City of Vancouver and Clean Energy Canada unveil ‘Solar Now’ demonstration project
VANCOUVER—This morning the City of Vancouver, Vancouver Park Board and Clean Energy Canada marked the summer solstice by launching Solar Now, a renewable energy demonstration project. Vancouver Mayor Gregor Robertson, Park Board Chair Michael Wiebe and Merran Smith from Clean Energy Canada, unveiled a new solar panel installation at the Creekside Paddling Centre as part of the project.
The Creekside Solar Now installation features a total of 60 solar PV modules mounted on six boat sheds, with a generating capacity of 2.5 kilowatts per shed. That’s more than enough energy to power almost two single family homes in B.C. The system will feed 459,000 kWh of clean electricity back into the grid over its lifetime, and help to offset a portion of the energy used at the nearby Creekside Community Recreation Centre. Over 30 years, Creekside will generate $62,000 in electricity at current utility rates.
Clean Energy Canada is also working with the Vancouver Public Library to install solar panels at the main downtown location, as part of the expansion project, which will also include a rooftop public garden. The expansion is expected to be done in 2018.
By putting solar energy systems in high-profile public spaces, Solar Now aims to spark a conversation about how Vancouverites can benefit from switching from fossil fuels to solar-powered electricity.

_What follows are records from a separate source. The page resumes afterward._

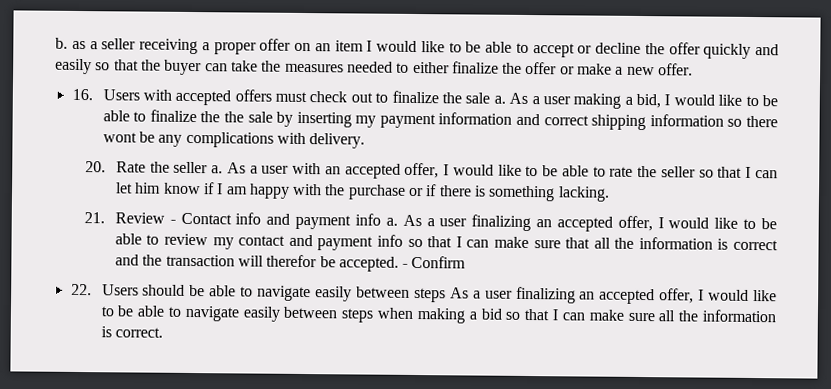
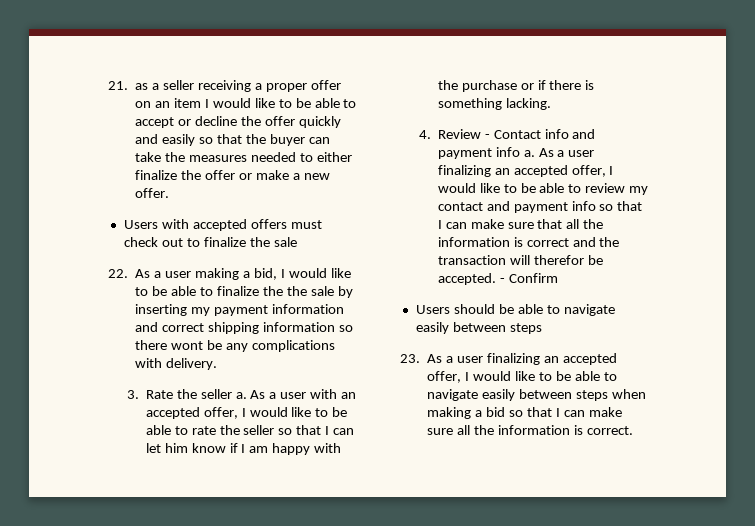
- b. as a seller receiving a proper offer on an item I would like to be able to accept or decline the offer quickly and easily so that the buyer can take the measures needed to either finalize the offer or make a new offer.
+ 21. as a seller receiving a proper offer on an item I would like to be able to accept or decline the offer quickly and easily so that the buyer can take the measures needed to either finalize the offer or make a new offer.
- 16. Users with accepted offers must check out to finalize the sale a. As a user making a bid, I would like to be able to finalize the the sale by inserting my payment information and correct shipping information so there wont be any complications with delivery.
+ Users with accepted offers must check out to finalize the sale
+ 22. As a user making a bid, I would like to be able to finalize the the sale by inserting my payment information and correct shipping information so there wont be any complications with delivery.
- 20. Rate the seller a.
+ 3. Rate the seller a.
- 21. Review - Contact info and payment info a.
+ 4. Review - Contact info and payment info a.
- 22. Users should be able to navigate easily between steps As a user finalizing an accepted offer, I would like to be able to navigate easily between steps when making a bid so that I can make sure all the information is correct.
+ Users should be able to navigate easily between steps
+ 23. As a user finalizing an accepted offer, I would like to be able to navigate easily between steps when making a bid so that I can make sure all the information is correct.

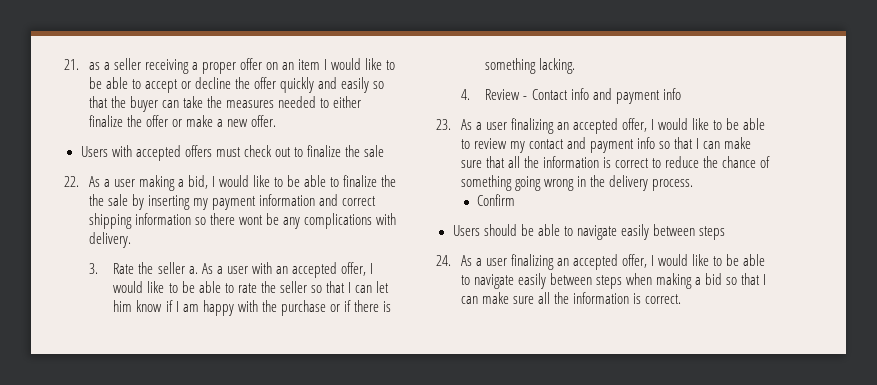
- 4. Review - Contact info and payment info a. As a user finalizing an accepted offer, I would like to be able to review my contact and payment info so that I can make sure that all the information is correct and the transaction will therefor be accepted. - Confirm
+ 4. Review - Contact info and payment info
+ 23. As a user finalizing an accepted offer, I would like to be able to review my contact and payment info so that I can make sure that all the information is correct to reduce the chance of something going wrong in the delivery process.
+ Confirm
- 23. As a user finalizing an accepted offer, I would like to be able to navigate easily between steps when making a bid so that I can make sure all the information is correct.
+ 24. As a user finalizing an accepted offer, I would like to be able to navigate easily between steps when making a bid so that I can make sure all the information is correct.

As part of Vancouver’s Greenest City Action Plan, the City has a goal of eliminating Vancouver’s dependency on fossil fuels. In 2015, Vancouver City Council adopted the Renewable City Strategy (RCS) – Vancouver’s 30 year plan to help us achieve this goal by reducing energy use and then transitioning to 100 per cent renewable energy. Vancouver is committed to reducing our carbon emissions by 80 per cent before 2050.
Vancouver residents and businesses choose fossil fuel free options when they’re available and affordable. Initiatives like Solar Now help demonstrate cost effective renewable energy solutions for buildings.
A renewable future means more affordable fossil fuel-free choices, reduced energy costs, more jobs, cleaner air, less pollution and a healthier environment for our children and grandchildren.
The Solar Now Creekside project was made possible through collaboration between the City of Vancouver and the North Growth Foundation, with support from Clean Energy Canada (a project of the SFU Centre for Dialogue), the Great Climate Race, Bullfrog Power and the Community Energy Association.
“Vancouver is committed to be fossil-fuel free by 2050 (or sooner), and projects like Solar Now are terrific examples of how renewable energy is an efficient, affordable solution to reducing Vancouver’s climate pollution. By creating enough energy to power a small neighbourhood block, Creekside’s Solar Now will make power cheaper and cleaner in False Creek, contributing to a healthier city for years to come.”
—Vancouver Mayor Gregor Robertson
“Renewable energy is ready for primetime, and projects like Solar Now can help make that real for people. Clean energy is an investment that pays off—not just by providing affordable, reliable power but by creating jobs and sparking new areas of economic growth for British Columbia. Vancouver’s commitment to 100 per cent renewable energy puts our city at the forefront of the clean energy transition, and in the company of leading cities around the world.”
—Merran Smith, Executive Director, Clean Energy Canada
“Solar Now is leading by example with practical ideas to tackle climate change. It has become evident that we can be independent of fossil fuels by 2050, by transitioning to solar, wind, smart grids and new storage technologies. The solar panel installation at the Creekside Paddling Centre demonstrates that we have the technology, and encourages people to adopt it.”
—Rudy North, Philanthropist, North Growth Foundation
“Solar power keeps getting more affordable, and once you install the technology, the fuel — sunlight — is free. As homeowners and businesses invest in renewable energy, they start to pay more attention to how much electricity they use, and that often leads to less energy being wasted in the long run. Renewable energy is a sustainable and cost-effective way to meet and diversify our electricity needs, and it can help us combat climate change.”
—Bill Swan, Project Director, Solar Now
“Climate change affects all of us and we all have to do something about it—which is pretty daunting. We started the Great Climate Race to help people rally around solutions to climate change in their own communities, and Solar Now helps make that vision real by bringing people face-to-face with clean energy. It’s exciting to see these solar panels go up at Creekside and to think of all the people who will pass by this location on foot or by bike each day.”